With Oracle, read everthing, they have a lot of tweaks listed on their pdf files and documents that come with the dist. Read all of them. Some tweaks are to the kernel. So pick a good stable kernel and stick to it. Forget about monthly kernel upgrades. I recommend yearly or every 6 months kernel upgrades. Software wise, if your doing Oracle 8i, make sure it's a glibc2.1 system (RH6 and debian potoato (we use potato, even though it's unstable, it lets us tweak the system and gives us the most familier interace ).

On mysql, it might help to read some of the online tweaks, also it might be a good idea to compile the server yourself, instead of using the one that came with your dist. Or compile it and copy it over what came with your distribution. Dont use msql unless there is no other way to do it.


And good luck.
--

Re:RAM & RAID 1+0 is your friend. (2)

gampid (8492) | more than 15 years ago | (#1718704)

Not to be heretical or anything but I was doing some benchmarking on MySQL's LIKE versus == matching on int's. It was actually faster using LIKE. I don't know why but I suspect it's because LIKE uses some sort of binary tree to find the int and the == tries to walk through them. This is not the case when you're using like to match a string or substring, in that case == seemed to work better.

-Evan

Re:mulitprocessor hardware? (1)

kuro5hin (8501) | more than 15 years ago | (#1718705)

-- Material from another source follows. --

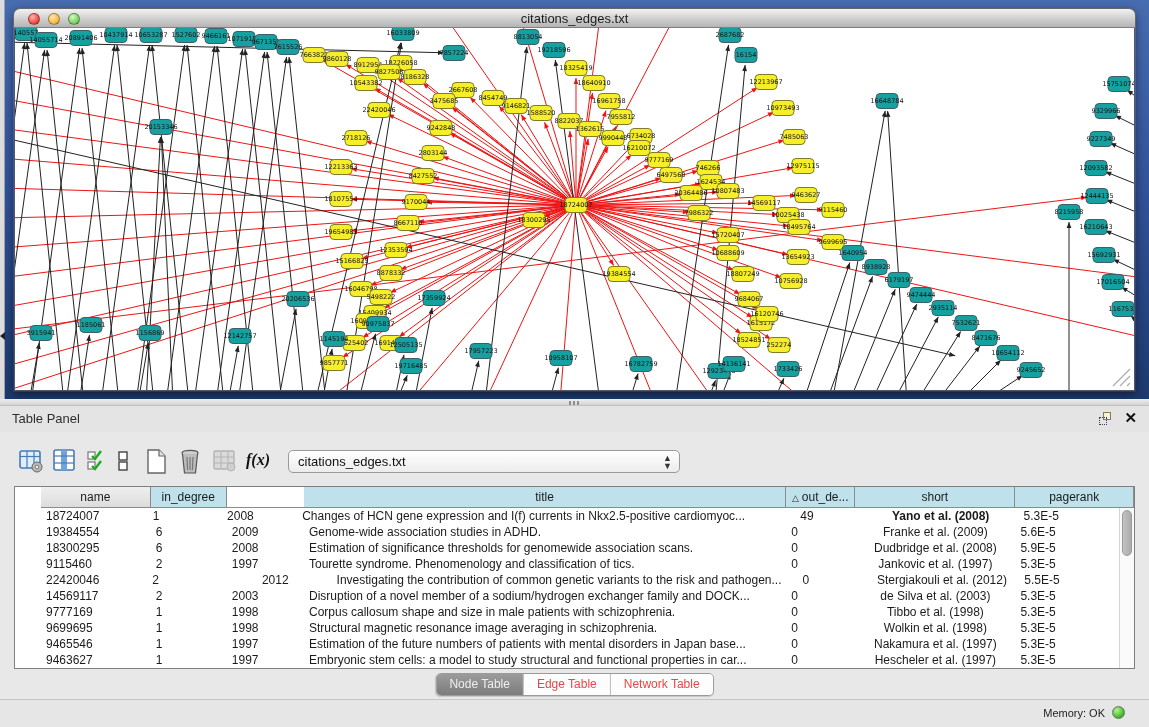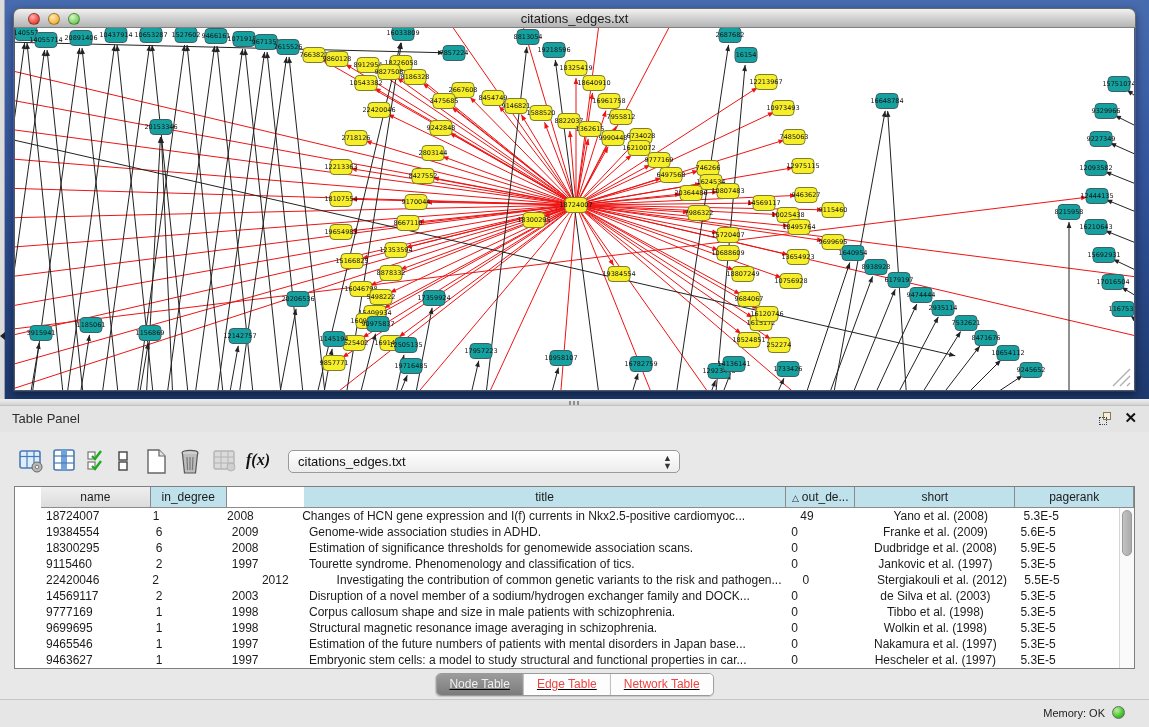"Yano et al. (2008)" div.td { font-weight: none -> bold }
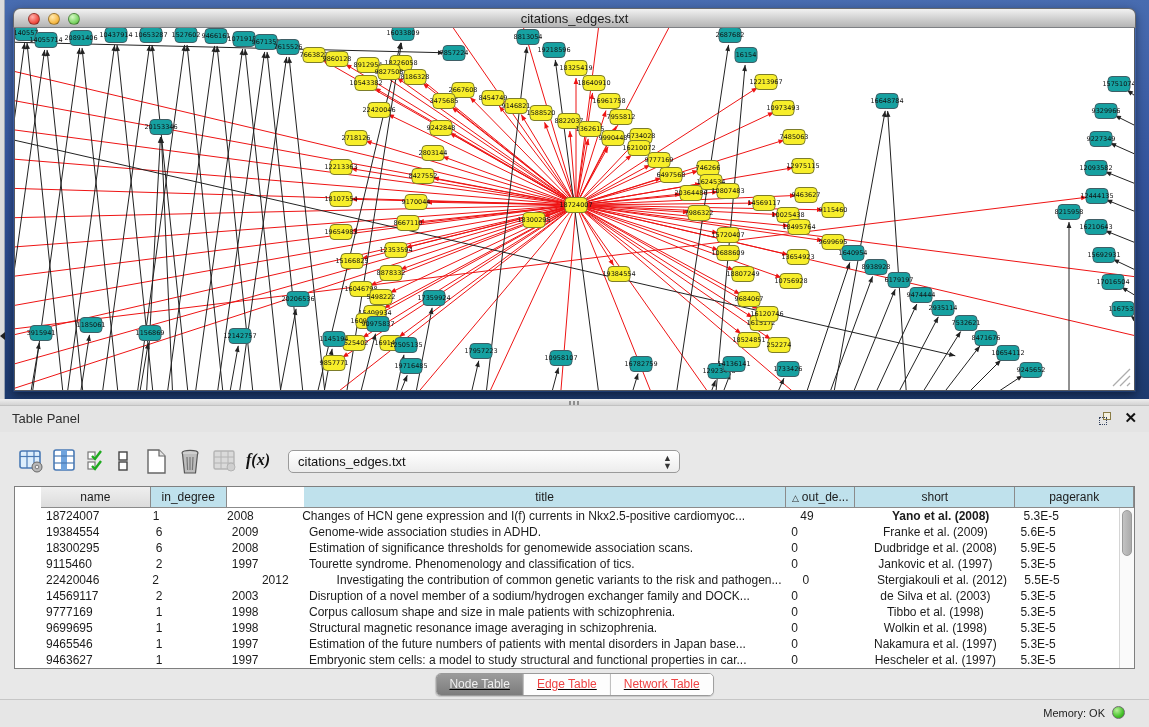"Node Table" #table-tabs { text-decoration: underline -> none }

Apache was written with reliability as a higher priority than raw speed, hence it's multiprocess rather than multithreaded. Threaded servers will tend to be faster, because there is a definite overhead for starting new server processes rather than starting a new thread, but on the other hand, it's way way harder to write a solid multithreaded server, so if your threading server has a problem, the liklehood is the failing thread will take out the rest of the server. If an Apache process fails, it'll just quietly die, while the server will continue serving.

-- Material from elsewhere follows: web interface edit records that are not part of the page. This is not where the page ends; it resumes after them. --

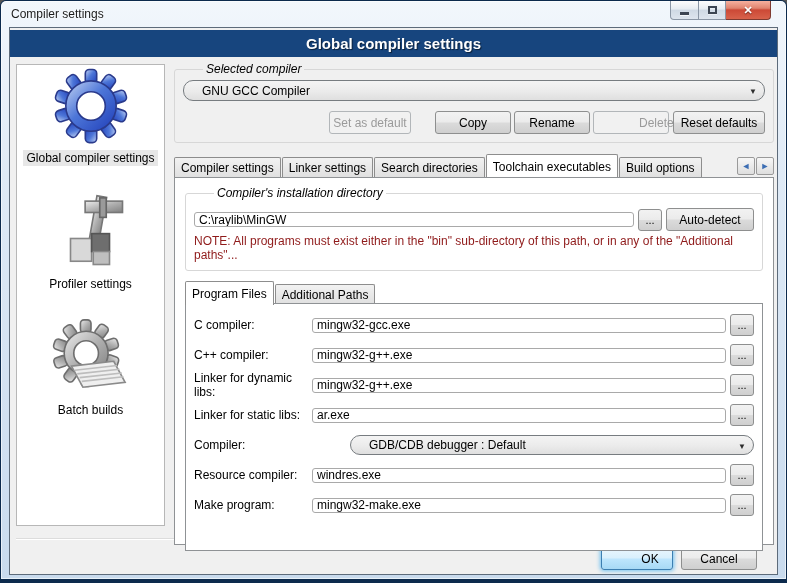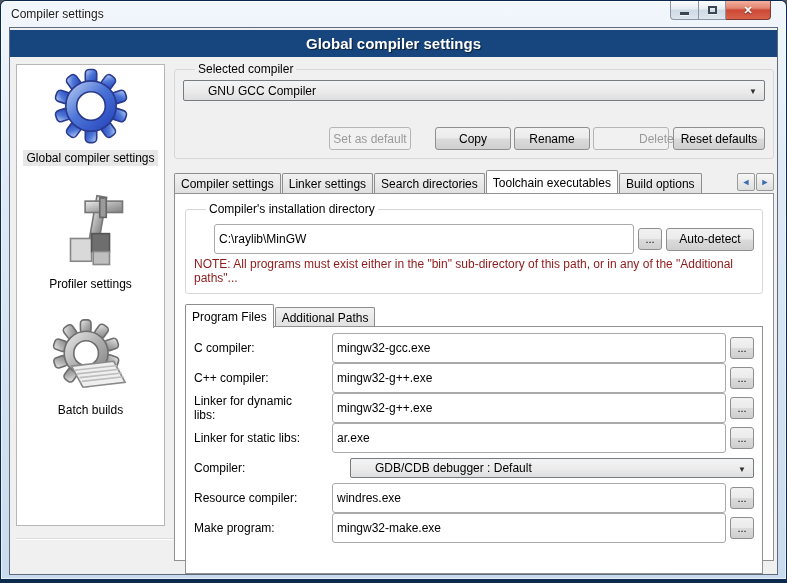"Selected compiler" legend { font-style: none -> italic; margin-left: 12px -> 20px }
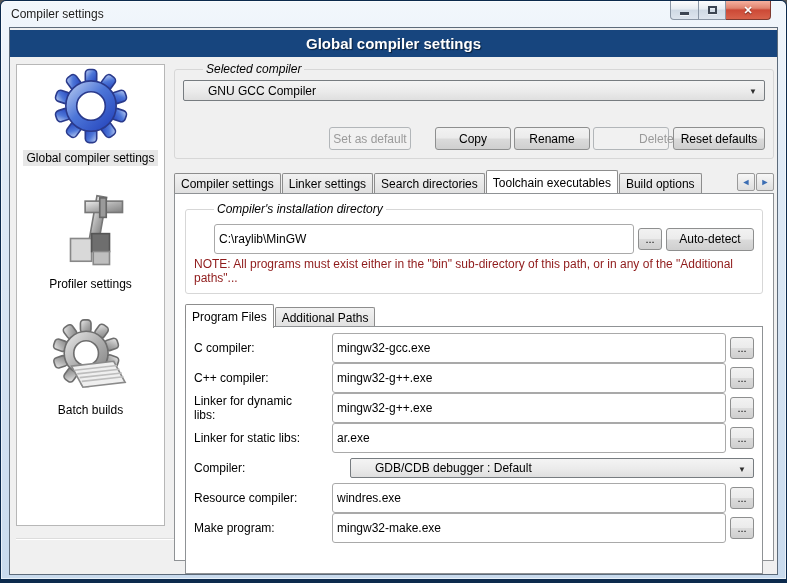"GNU GCC Compiler" .combo { border-radius: 2px -> 10px; padding: 0 24px -> 0 18px }
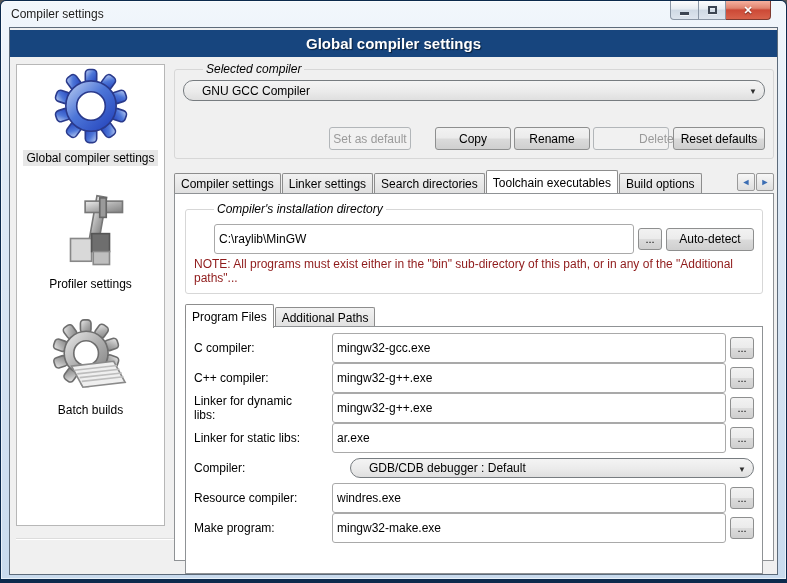"Set as default" .btnrow { margin-top: 26px -> 10px }
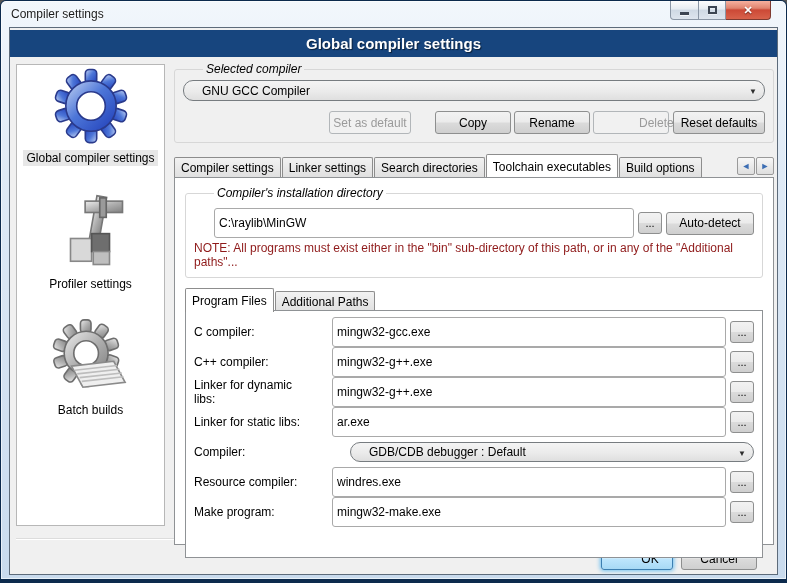"C:\raylib\MinGW" .tinput { height: 30px -> 15px; margin-left: 20px -> none }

As for multiprocessor hardware, Linux works just fine for me. I'm writing this on a dual P3, and my other workstation is a dual PPro. I haven't tried it on boxes with > 2 processors though. For a web server, more processors are unlikely to get you any benefit, however. I'm pretty sure that apache on a single processor will easily saturate your network bandwidth, no matter what it is. Now if you're doing really complex CGI's, like, for example, some kind of real-time stock calculations, that require a lot of processing, then multiple processors might help. But if this is the case, I'd probably advocate hooking up several boxes in parallel (Mosix [huji.ac.il] is designed for this) and farming your CGI's out to idle processors on separate machines. Your Database might also benefit from multiple processors, but (for a properly indexed DB) probably only in extremely liminal cases (very, very large DB's), and if so, you should have it on a separate machine too. In general, spend the extra money on RAM instead of another processor. Your clients will thank you :-)

Re:MySQL, ?? (2)

kuro5hin (8501) | more than 15 years ago | (#1718706)

Depends on what you want your DB to do, really. I can't speak specifically to syBase (I've also heard good things about it) but I know why we use mySQL. It's fast, and very low overhead for queries.

The caveat to this, of course, is that you must know how to set up your database right. I recently had an opportunity to play around with a fairly large db (upwards of 400,000 records) on mySQL. The records represent people, and some of the fields are birth month, birth date, last name and first name. I wanted to select las and first names for people who were born today. So, with no indexes, the query selected about 600 records, and took 11.8 seconds. Yes, that's right, 11.8 seconds. I was floored! Here's me thinking "mySQL's fast! It'll work great!" Well.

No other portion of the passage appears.